**Data records**
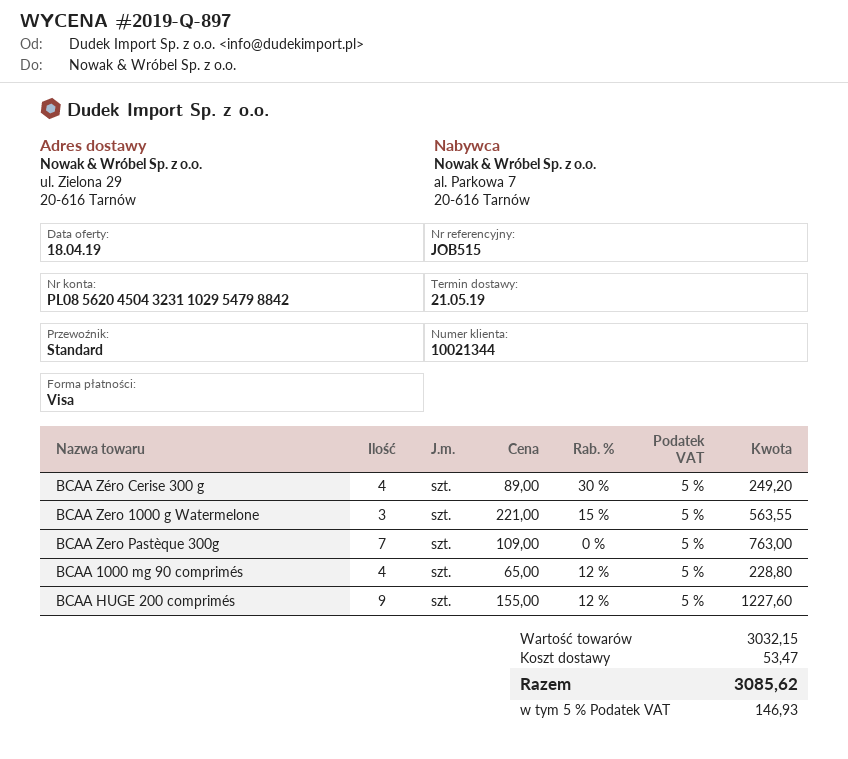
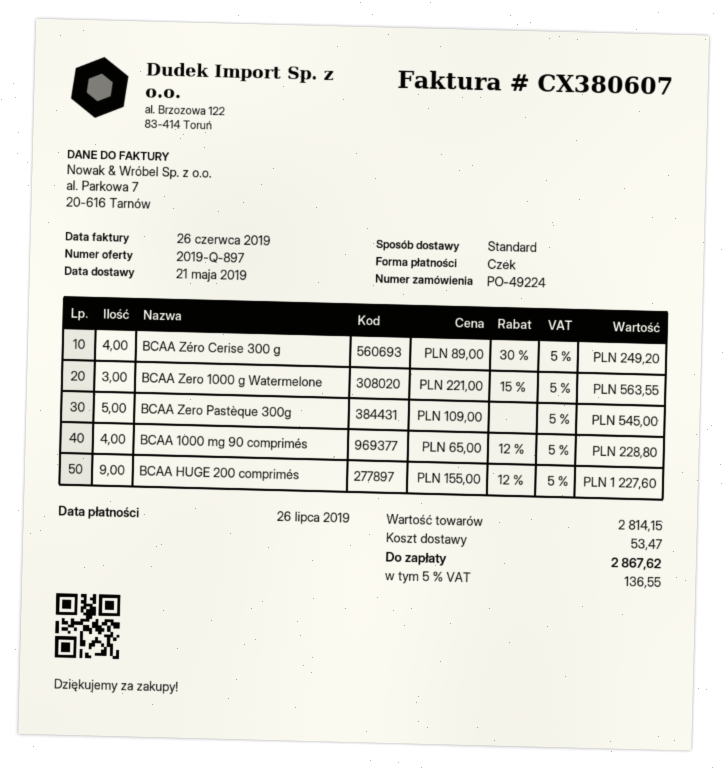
payment method: Visa -> cheque
BCAA Zero Pastèque 300g: 7 x 109.00 = 763.00 -> 5 x 109.00 = 545.00
subtotal: 3032.15 -> 2814.15
tax: 5% = 146.93 -> 5% = 136.55
total: 3085.62 -> 2867.62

**Exercise brief**
Once the pictures are set aside, write out the entries verbatim.

**Your solution**
payment method: Visa -> cheque
BCAA Zero Pastèque 300g: 7 x 109.00 = 763.00 -> 5 x 109.00 = 545.00
subtotal: 3032.15 -> 2814.15
tax: 5% = 146.93 -> 5% = 136.55
total: 3085.62 -> 2867.62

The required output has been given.